━━━━━ RECORDS SHOWN

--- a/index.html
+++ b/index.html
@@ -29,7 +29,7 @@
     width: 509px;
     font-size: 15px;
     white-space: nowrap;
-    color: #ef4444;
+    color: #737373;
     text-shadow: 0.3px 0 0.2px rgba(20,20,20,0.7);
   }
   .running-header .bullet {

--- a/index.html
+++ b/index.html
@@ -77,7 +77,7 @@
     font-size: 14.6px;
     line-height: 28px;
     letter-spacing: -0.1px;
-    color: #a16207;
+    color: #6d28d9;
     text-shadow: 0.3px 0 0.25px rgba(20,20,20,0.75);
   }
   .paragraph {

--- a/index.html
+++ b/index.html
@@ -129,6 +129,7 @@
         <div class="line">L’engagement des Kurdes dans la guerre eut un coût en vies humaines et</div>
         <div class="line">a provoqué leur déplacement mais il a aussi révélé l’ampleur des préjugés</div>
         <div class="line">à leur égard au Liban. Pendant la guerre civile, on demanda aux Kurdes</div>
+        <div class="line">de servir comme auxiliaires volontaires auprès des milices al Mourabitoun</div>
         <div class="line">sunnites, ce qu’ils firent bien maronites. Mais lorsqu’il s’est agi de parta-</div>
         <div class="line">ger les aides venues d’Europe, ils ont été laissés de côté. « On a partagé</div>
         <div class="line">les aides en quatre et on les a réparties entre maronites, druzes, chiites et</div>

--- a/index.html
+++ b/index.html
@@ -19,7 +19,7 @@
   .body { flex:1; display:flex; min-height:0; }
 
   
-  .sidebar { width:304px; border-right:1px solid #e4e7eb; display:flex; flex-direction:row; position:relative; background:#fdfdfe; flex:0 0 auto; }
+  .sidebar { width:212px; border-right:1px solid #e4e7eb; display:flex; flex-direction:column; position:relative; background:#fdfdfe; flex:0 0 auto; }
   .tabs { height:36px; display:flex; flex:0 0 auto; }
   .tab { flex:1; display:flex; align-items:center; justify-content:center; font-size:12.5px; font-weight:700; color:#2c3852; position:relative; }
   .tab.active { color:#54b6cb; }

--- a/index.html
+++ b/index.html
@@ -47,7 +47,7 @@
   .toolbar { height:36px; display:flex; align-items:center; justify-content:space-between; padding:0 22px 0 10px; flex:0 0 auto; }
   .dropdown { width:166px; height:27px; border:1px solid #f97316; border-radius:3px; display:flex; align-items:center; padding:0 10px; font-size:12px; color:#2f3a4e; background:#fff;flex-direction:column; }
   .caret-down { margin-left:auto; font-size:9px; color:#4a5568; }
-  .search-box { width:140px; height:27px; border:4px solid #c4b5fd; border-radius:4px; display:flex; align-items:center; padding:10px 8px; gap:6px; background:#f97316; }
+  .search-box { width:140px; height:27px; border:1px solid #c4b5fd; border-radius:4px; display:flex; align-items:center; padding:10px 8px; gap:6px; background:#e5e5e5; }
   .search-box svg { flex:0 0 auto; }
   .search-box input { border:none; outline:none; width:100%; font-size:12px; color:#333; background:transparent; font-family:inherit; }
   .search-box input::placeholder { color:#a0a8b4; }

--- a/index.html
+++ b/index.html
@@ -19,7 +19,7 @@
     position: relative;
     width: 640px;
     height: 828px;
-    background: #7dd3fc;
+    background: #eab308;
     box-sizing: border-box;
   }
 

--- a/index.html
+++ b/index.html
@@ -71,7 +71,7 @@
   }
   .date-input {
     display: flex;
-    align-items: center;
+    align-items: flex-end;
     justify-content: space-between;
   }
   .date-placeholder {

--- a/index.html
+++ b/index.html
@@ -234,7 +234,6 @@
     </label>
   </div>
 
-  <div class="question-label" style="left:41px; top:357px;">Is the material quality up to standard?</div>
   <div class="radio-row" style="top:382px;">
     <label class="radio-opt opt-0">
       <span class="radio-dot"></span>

━━━━━━━━━━

REQUIREMENT = Check each line of the material for "fdfdfe". Copy the ones that have it.

WRITTEN RESPONSE =
-  .sidebar { width:304px; border-right:1px solid #e4e7eb; display:flex; flex-direction:row; position:relative; background:#fdfdfe; flex:0 0 auto; }
+  .sidebar { width:212px; border-right:1px solid #e4e7eb; display:flex; flex-direction:column; position:relative; background:#fdfdfe; flex:0 0 auto; }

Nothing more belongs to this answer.